Ермашов шагнул к столу. Его глаза налились какой-то странной дымчатой белизной, стали мерцать отраженно, как выпуклые перламутровые пуговицы. Дюкову на один миг показалось, что эти яростные глаза подались вперед, отделились от лица, выдвинулись из глазниц, как перископы. Песня застряла у него в горле.
— Я требую, — раздельно вырубил Ермашов, — чтобы все немедленно прекратили безобразие и разошлись. Даю пять минут для приведения столовой в рабочий порядок.
Последнее, что он увидел, было просительное, искаженное отчаянием лицо Фестиваля. Затем Ермашов круто повернулся и зашагал к дверям, где столпившиеся на пороге люди моментально раздвинулись в стороны.

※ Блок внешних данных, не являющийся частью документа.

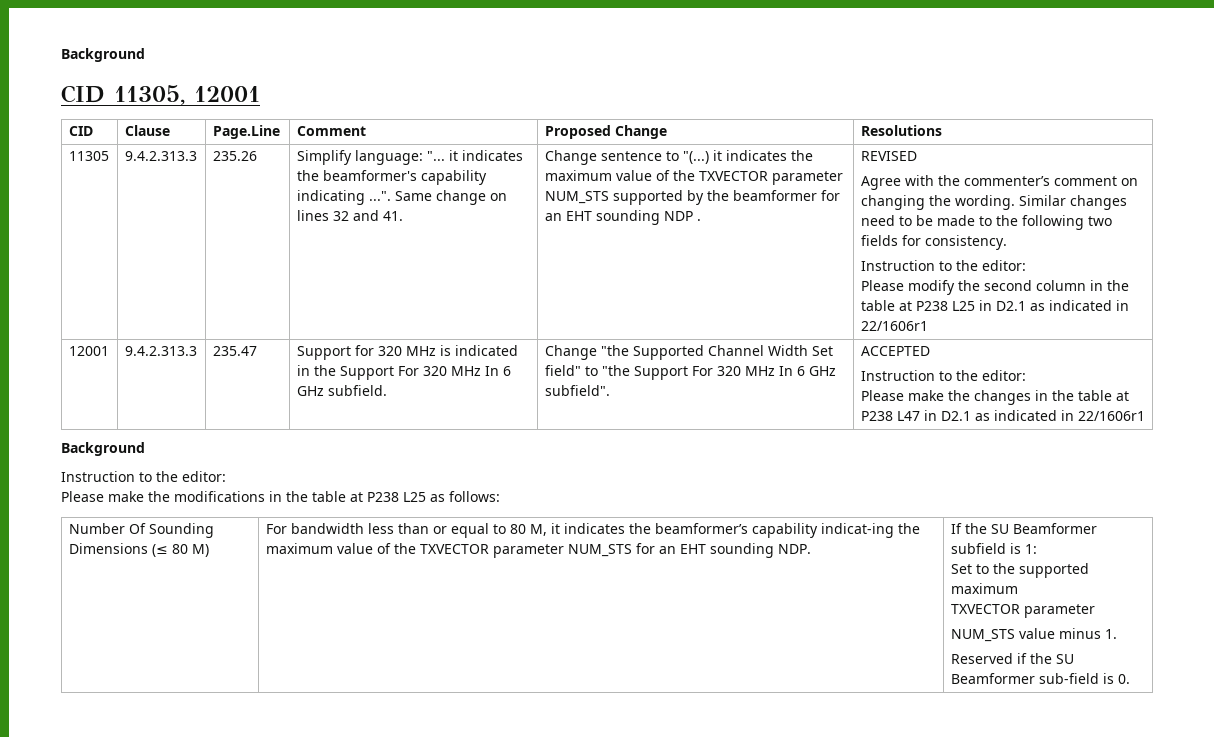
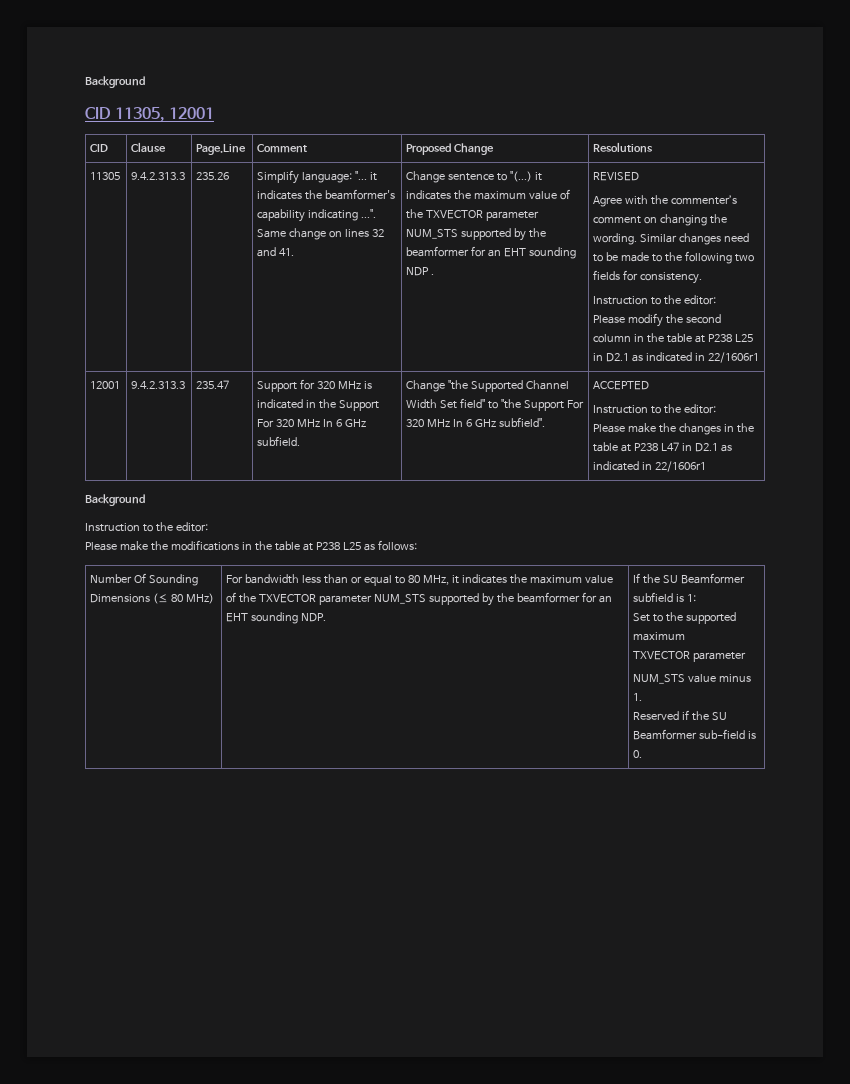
- Number Of Sounding Dimensions (≤ 80 M)
+ Number Of Sounding Dimensions (≤ 80 MHz)
- For bandwidth less than or equal to 80 M, it indicates the beamformer’s capability indicat-ing the maximum value of the TXVECTOR parameter NUM_STS for an EHT sounding NDP.
+ For bandwidth less than or equal to 80 MHz, it indicates the maximum value of the TXVECTOR parameter NUM_STS supported by the beamformer for an EHT sounding NDP.

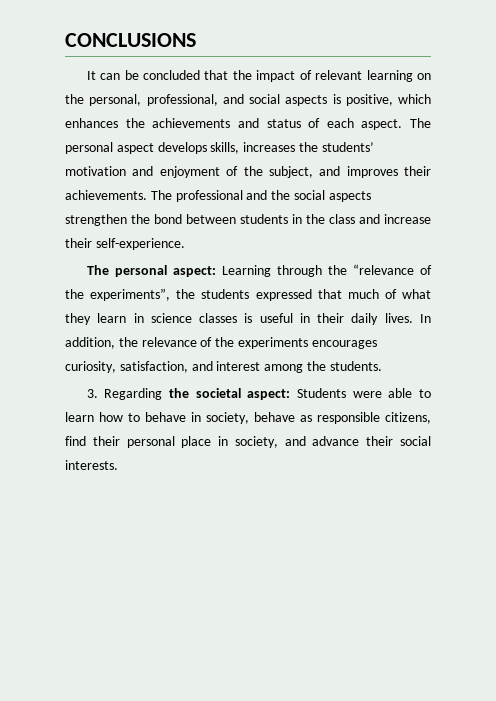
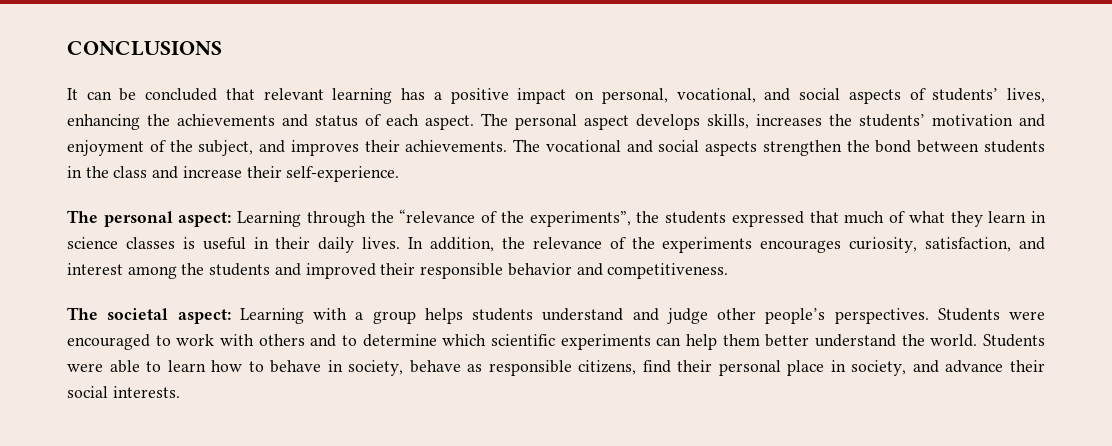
- It can be concluded that the impact of relevant learning on the personal, professional, and social aspects is positive, which enhances the achievements and status of each aspect.
+ It can be concluded that relevant learning has a positive impact on personal, vocational, and social aspects of students’ lives, enhancing the achievements and status of each aspect.
- The professional and the social aspects strengthen the bond between students in the class and increase their self-experience.
+ The vocational and social aspects strengthen the bond between students in the class and increase their self-experience.
- In addition, the relevance of the experiments encourages curiosity, satisfaction, and interest among the students.
- 3. Regarding the societal aspect: Students were able to learn how to behave in society, behave as responsible citizens, find their personal place in society, and advance their social interests.
+ In addition, the relevance of the experiments encourages curiosity, satisfaction, and interest among the students and improved their responsible behavior and competitiveness.
+ The societal aspect: Learning with a group helps students understand and judge other people’s perspectives. Students were encouraged to work with others and to determine which scientific experiments can help them better understand the world. Students were able to learn how to behave in society, behave as responsible citizens, find their personal place in society, and advance their social interests.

Он поднялся к себе наверх, прошел через пустовавшую приемную. Дюймовочка в подсобке разогревала себе обед, дверь туда была полуоткрыта. Дверь в кабинет Лучича тоже зияла распахнутостью, главный инженер ездил обедать домой, и Дюймовочка таким образом проветривала помещение, устраивая легкий сквознячок. Войдя к себе, Ермашов заперся, сел на ближайший от двери стул и так просидел, почти не двигаясь, до конца дня. В напряжении он прислушивался к звукам, доносившимся из приемной. К телефонным звонкам и голосам. Вернулся с обеда Лучич, что-то весело произнес на ходу, Дюймовочка засмеялась. Приходили люди, Дюймовочка давала по телефону какие-то справки, заказывала для Лучича междугородный разговор. Один раз — Ермашову показалось — вошел Ганс, приветливый голос Лучича произнес его имя-отчество. Затем Дюймовочка звонила в гастроном, договаривалась о каком-то продуктовом заказе. Звуки то наплывали волной, то угасали, за дверью то прибывало людей, шевеления, разговоров, то убывало. День постепенно сходил на нет. Ермашов услышал, как уезжал домой Лучич, поговорив о чем-то на прощание с Дюймовочкой, как Дюймовочка, повозившись с ящиками стола, позвенев ключами, заперла кабинет Лучича и сейф. «Еще меня запрет», — с внезапным страхом подумал Ермашов, но Дюймовочка даже не подошла к директорской двери. Ее мужские ботинки протопали к выходу, издалека донеслось воркование вызванного лифта, лязганье железной скобы, затем все утихло. Где-то пел женский голос, должно быть, уборщица подметала коридор. Ермашов все сидел не двигаясь. Телефон ни разу не позвонил.
Даже Елизавета. А ведь она, уж наверное, знает.
«Меня нет, — догадался Ермашов. — Вот в чем дело. Я не существую».
И зябкое дуновение холодком прошлось по его щекам. В сгустившихся сумерках внезапно что-то изменилось, словно вскользнуло неживое, нечеловеческое, отрешенное от тепла, гнетущее нечто и заняло собой воздух, стало трудно дышать.
Что же он, Ермашов, наделал? В чем провинился, в чем не прав? С ним случилась беда, он это понимал. Кажется, он отрезал себе дорогу. Вот, оказывается, как это происходит, и вовсе не по твоей воле, и вовсе не там преграда, где ты ее преодолевал. Но где и в чем вина его, Ермашова? Он не мог понять.
Его оплетало чье-то несокрушимое недоброжелательство. Он снова слышал злой, расколовшийся крик Фени. «Напустили червей гладких…»
Откуда, за что эта ярость? «Григор-Ваныч от них ушел — душа наша, человек»…
Неправда! И это — за какую вину? За простой, элементарный призыв к порядку? Нет, тут что-то глубже, гораздо сложнее.
«Почему мы так недобры друг к другу? — думал Ермашов. — Откуда в нас такая злая сила сопротивления порядку, который нам же может облегчить и украсить жизнь? Отчего, например, в парке кто-то перевертывает урны и высыпает на дорожки мусор? Отчего выбивают стекла в телефонных будках? Или, подняв ногу в грязном ботинке, отпечатывают след на чистой стене лестничной клетки? Какая радость во всей этой порче наведенного в городе порядка? Какая потребность — не дать укорениться, удержаться, усилиться привычке к порядку, к его красоте. Откуда это идет, что у нас бездельник — герой и даже носитель нравственных ценностей, неумеху частенько возводят на пьедестал бессребреника, с этаким презрением к «остальному человечеству»?